In [284]:
import pandas as pd
import numpy as np
from geopy.distance import great_circle

### UNESCO Data

In [92]:
file = '../pickle_files/unesco.p'

In [93]:
df = pd.read_pickle(file)
df.shape

(241, 16)

In [95]:
cols_to_keep = ['area_hectares', 'country', 'name']
df = df[cols_to_keep]
df.set_index('name', inplace = True)

#### Create "UNESCO" column for labels

In [96]:
df['UNESCO'] = 1

#### Rename one park

In [53]:
as_list = df.index.tolist()
idx = as_list.index('Redwood National and State Parks')
as_list[idx] = 'Redwood National Park'
df.index = as_list

### US National Park Data

In [143]:
us_parks = '../pickle_files/us_parks.p'
us_parks_df = pd.read_pickle(us_parks)
us_parks_df.shape

(58, 11)

In [145]:
us_parks_df['name'] = us_parks_df['name'] + ' National Park'
us_parks_df.set_index('name', inplace = True)

In [146]:
us_parks_df['area_hectares'] = us_parks_df['sq_km'] * 100
us_parks_df['age'] = 2017 - us_parks_df['est_year']
us_parks_df['country'] = 'United States of America'

In [147]:
cols_to_keep = ['area_hectares', 'age', 'country']
us_parks_df = us_parks_df[cols_to_keep]

#### Create a UNESCO column of labels for US Parks

In [148]:
us_parks = us_parks_df.index.values
unesco_parks = df[df['country'] == 'United States of America'].index.values
mask = np.in1d(us_parks, unesco_parks)
us_parks_df['UNESCO'] = mask 
us_parks_df['UNESCO'] = us_parks_df['UNESCO'].astype(int)

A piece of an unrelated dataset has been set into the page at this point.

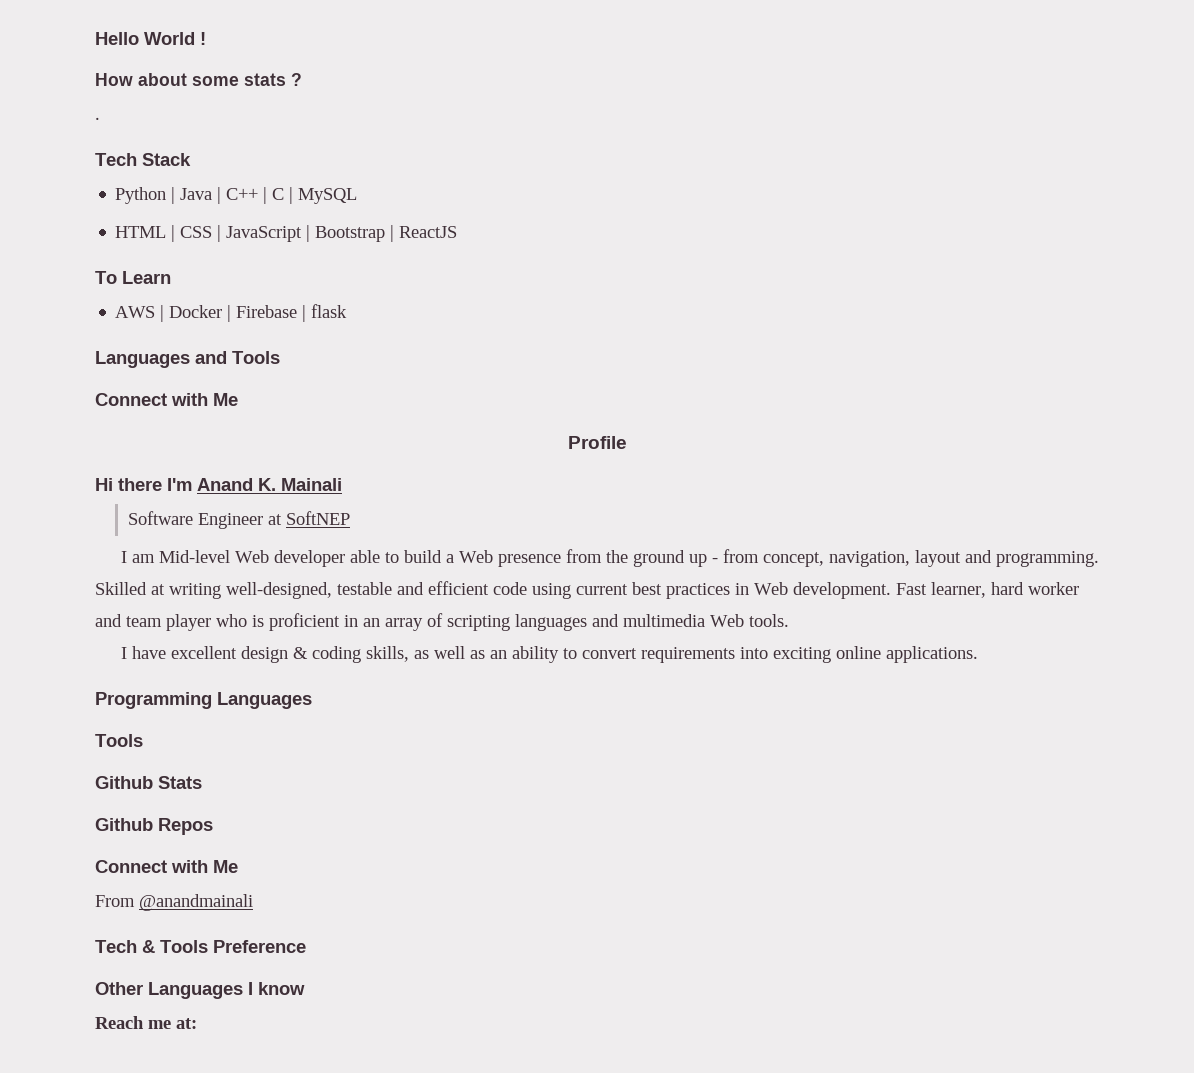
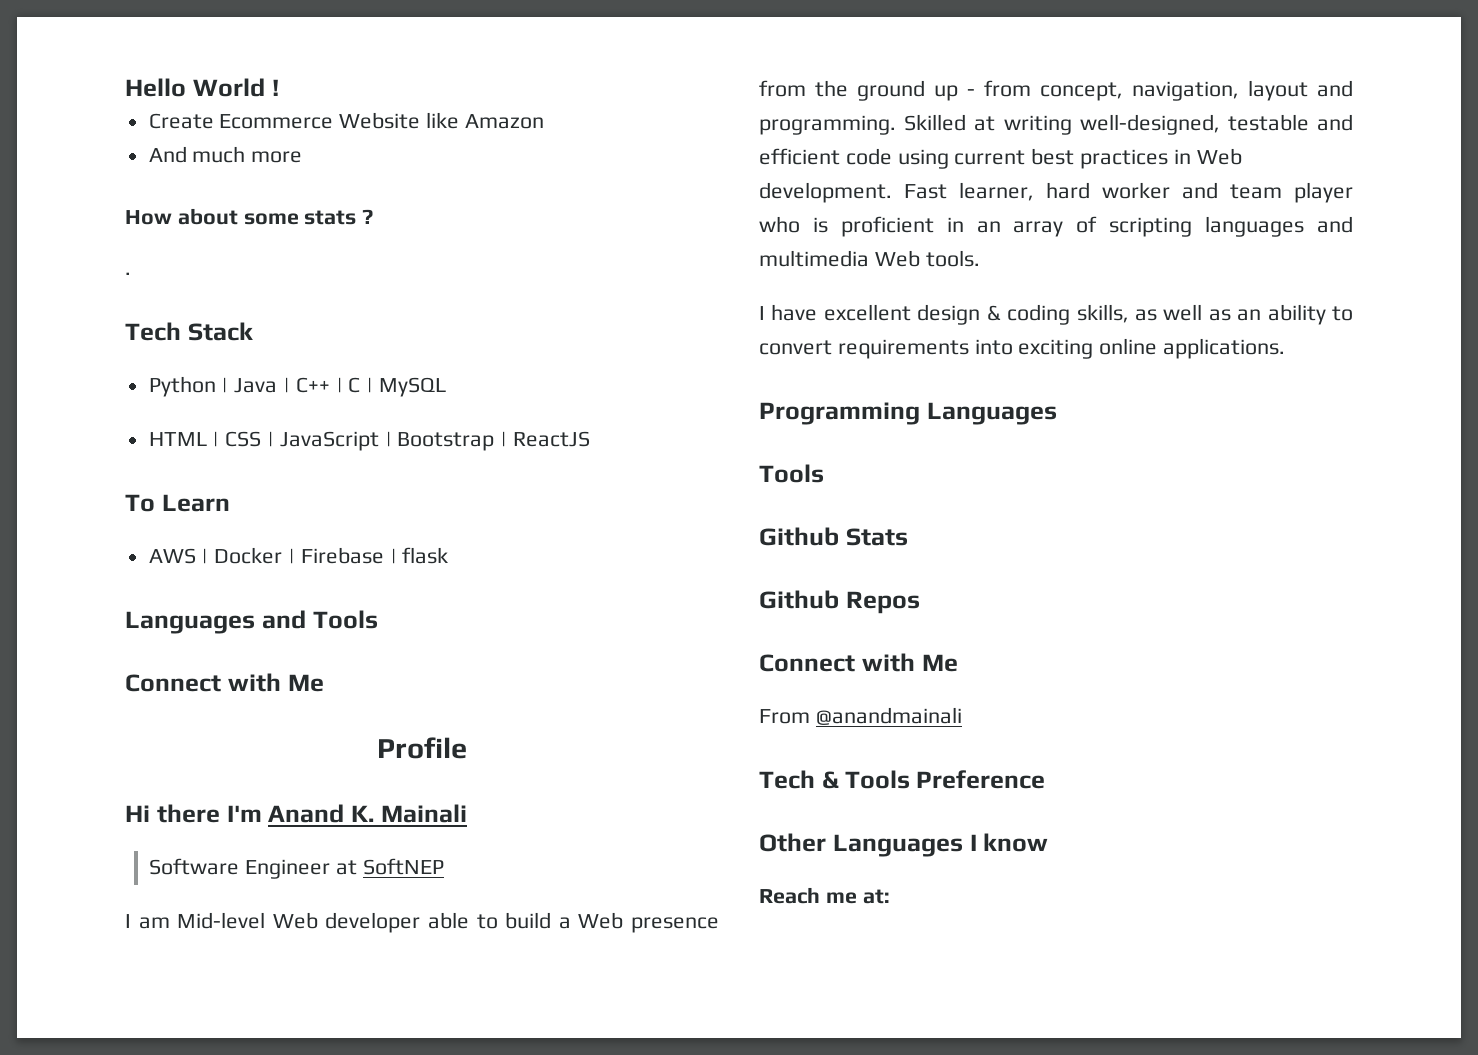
(206, 38) none -> [148,112,544,129] [148,146,303,163] // Create Ecommerce Website like Amazon // And much more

#### Merge UNESCO with US National parks

In [163]:
df1 = df.merge(us_parks_df, how='outer', left_index = True, right_index = True)

In [164]:
cols_to = ['area_hectares_x', 'country_x', 'UNESCO_x',]
cols_from = ['area_hectares_y', 'country_y', 'UNESCO_y']

In [271]:
def merge_columns(df, cols_to, cols_from):
    '''
    merges common columns in a dataframe
    '''
    for col_to, col_from in zip(cols_to, cols_from):
        mask = df[col_to].isnull()
        df.loc[mask, col_to] = df.loc[mask, col_from]
        df.drop(col_from, axis = 1, inplace = True)
        df.rename(columns = {col_to: col_to[:-2]}, inplace = True)
    return df

In [None]:
df1 = merge_columns(df1, cols_to, cols_from)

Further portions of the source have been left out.